Я страдаю.
Надо пойти убраться, а я страдаю. (Нет, до уборки я тоже доберусь, просто вот.)
С другой стороны — зачем я отнимаю у себя право на страдание? Если это тяжёлая, но необходимая вгутренняя работа, то лишать себя этого процесса и его результата — просто глупо.
Впрочем, я даже не хочу рациональных оправданий. Моя боль имеет право быть и проявляться как таковая, по факту своего существования. Да, мне больно из-за глупой Р., которая постоянно хамит, и от мысли, что мне придётся порвать с ней и тем самым лишить себя чего-то важного, о чём я даже не подозреваю, пока этого не происходит, и оно оно ещё на месте.
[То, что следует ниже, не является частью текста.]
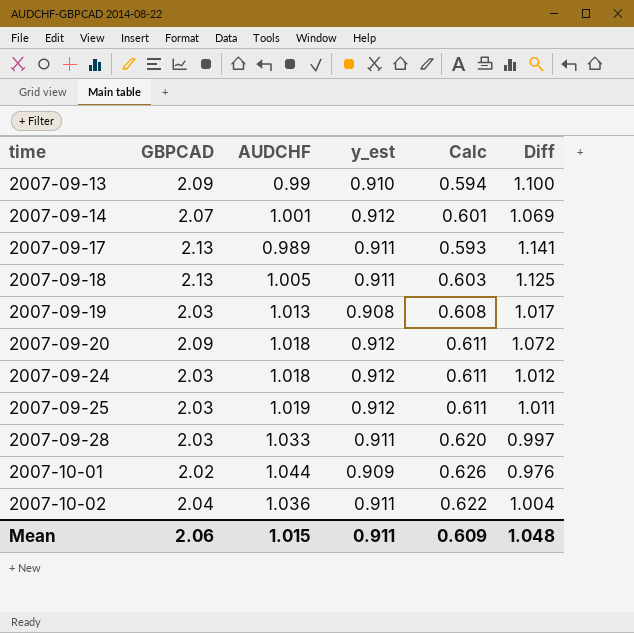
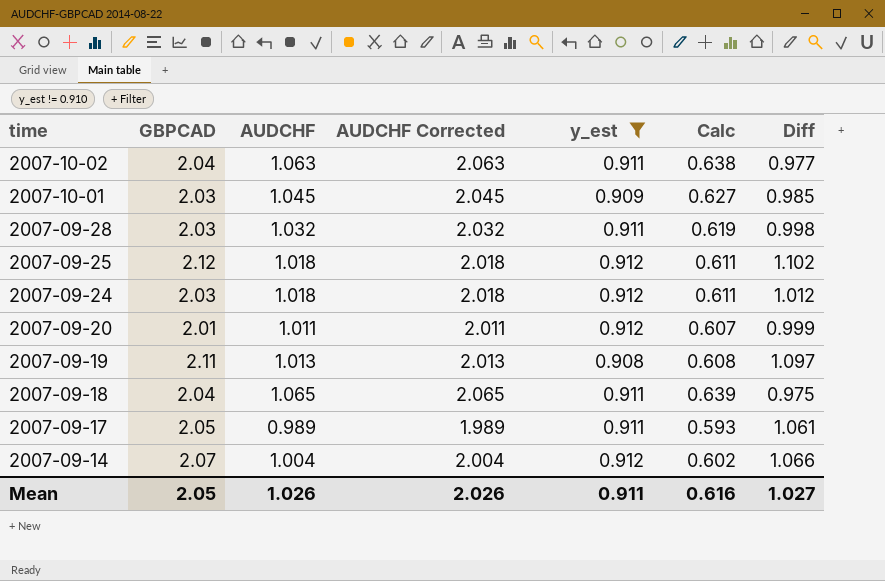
filter: none -> y_est != 0.910
row order: time ascending -> time descending
column AUDCHF Corrected | formula: none -> [AUDCHF] + 1
2007-10-02 | AUDCHF: 1.036 -> 1.063
2007-10-02 | Calc: 0.622 -> 0.638
2007-10-02 | Diff: 1.004 -> 0.977
2007-10-01 | GBPCAD: 2.02 -> 2.03
2007-10-01 | AUDCHF: 1.044 -> 1.045
2007-10-01 | Calc: 0.626 -> 0.627
2007-10-01 | Diff: 0.976 -> 0.985
2007-09-28 | AUDCHF: 1.033 -> 1.032
2007-09-28 | Calc: 0.620 -> 0.619
2007-09-28 | Diff: 0.997 -> 0.998
2007-09-25 | GBPCAD: 2.03 -> 2.12
2007-09-25 | AUDCHF: 1.019 -> 1.018
2007-09-25 | Diff: 1.011 -> 1.102
2007-09-20 | GBPCAD: 2.09 -> 2.01
2007-09-20 | AUDCHF: 1.018 -> 1.011
2007-09-20 | Calc: 0.611 -> 0.607
2007-09-20 | Diff: 1.072 -> 0.999
2007-09-19 | GBPCAD: 2.03 -> 2.11
2007-09-19 | Diff: 1.017 -> 1.097
2007-09-18 | GBPCAD: 2.13 -> 2.04
2007-09-18 | AUDCHF: 1.005 -> 1.065
2007-09-18 | Calc: 0.603 -> 0.639
2007-09-18 | Diff: 1.125 -> 0.975
2007-09-17 | GBPCAD: 2.13 -> 2.05
2007-09-17 | Diff: 1.141 -> 1.061
2007-09-14 | AUDCHF: 1.001 -> 1.004
2007-09-14 | Calc: 0.601 -> 0.602
2007-09-14 | Diff: 1.069 -> 1.066
Mean | GBPCAD: 2.06 -> 2.05
Mean | AUDCHF: 1.015 -> 1.026
Mean | Calc: 0.609 -> 0.616
Mean | Diff: 1.048 -> 1.027

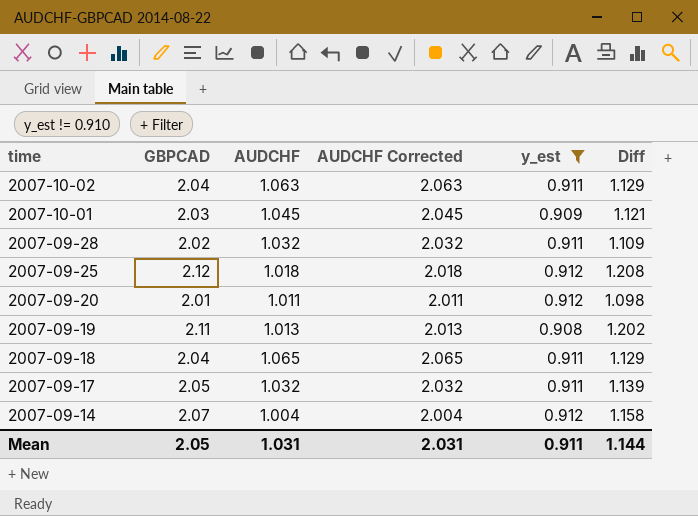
column Calc | formula: [AUDCHF] * 0.6 -> none
column Diff | formula: [GBPCAD] - [AUDCHF] -> [GBPCAD] - [y_est]
row 2007-09-24: 2.03 | 1.018 | 2.018 | 0.912 | 0.611 | 1.012 -> none
2007-09-28 | GBPCAD: 2.03 -> 2.02
2007-09-17 | AUDCHF: 0.989 -> 1.032
2007-09-17 | AUDCHF Corrected: 1.989 -> 2.032
Mean | AUDCHF: 1.026 -> 1.031
Mean | AUDCHF Corrected: 2.026 -> 2.031
Mean | Diff: 1.027 -> 1.144

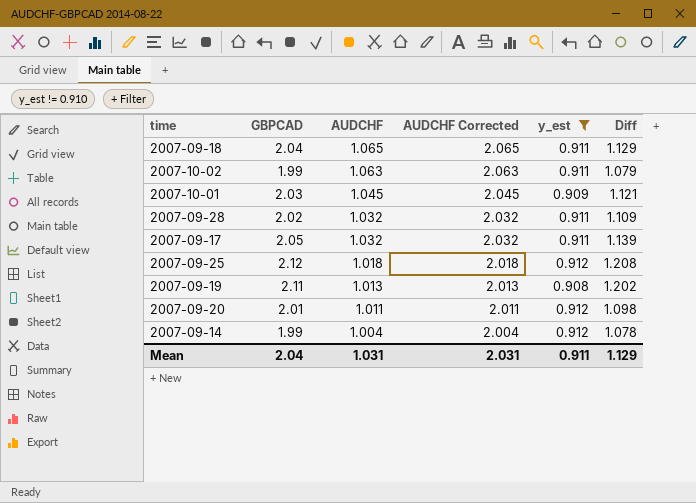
row order: time descending -> AUDCHF descending
2007-10-02 | GBPCAD: 2.04 -> 1.99
2007-10-02 | Diff: 1.129 -> 1.079
2007-09-14 | GBPCAD: 2.07 -> 1.99
2007-09-14 | Diff: 1.158 -> 1.078
Mean | GBPCAD: 2.05 -> 2.04
Mean | Diff: 1.144 -> 1.129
Я боюсь не только за неё, но и за себя.
Фортунатус, например, в какой-то момент попросту упал в моих глазах, и я прервала с ним общение в принципе. Моими прощальными (как оказалось) словами стало краткое "нам больше нечего обсуждать". Здесь же какая-то другая история, здесь куда больше жалости и страха, я продолжаю воленс-неволенс вписываться в картину проективной идентификации Р., одновременно разрушая её. Ор в том, что ни к чему это не приводит, она продолжает вести себя отталкивающе и заниматься самоуничтожением.
Почему-то вспомнилась прощальная речь Сидиуса к Плэгасу. Если мне будет дано сказать ей какое-то последнее слово, я его скажу.
Я не знаю, что мне делать с этой музыкой.
Я просто знаю, что время пришло. Пришло время посмотреть правде в глаза. Мне посмотреть. Не ей, она — не моё дело. Мне.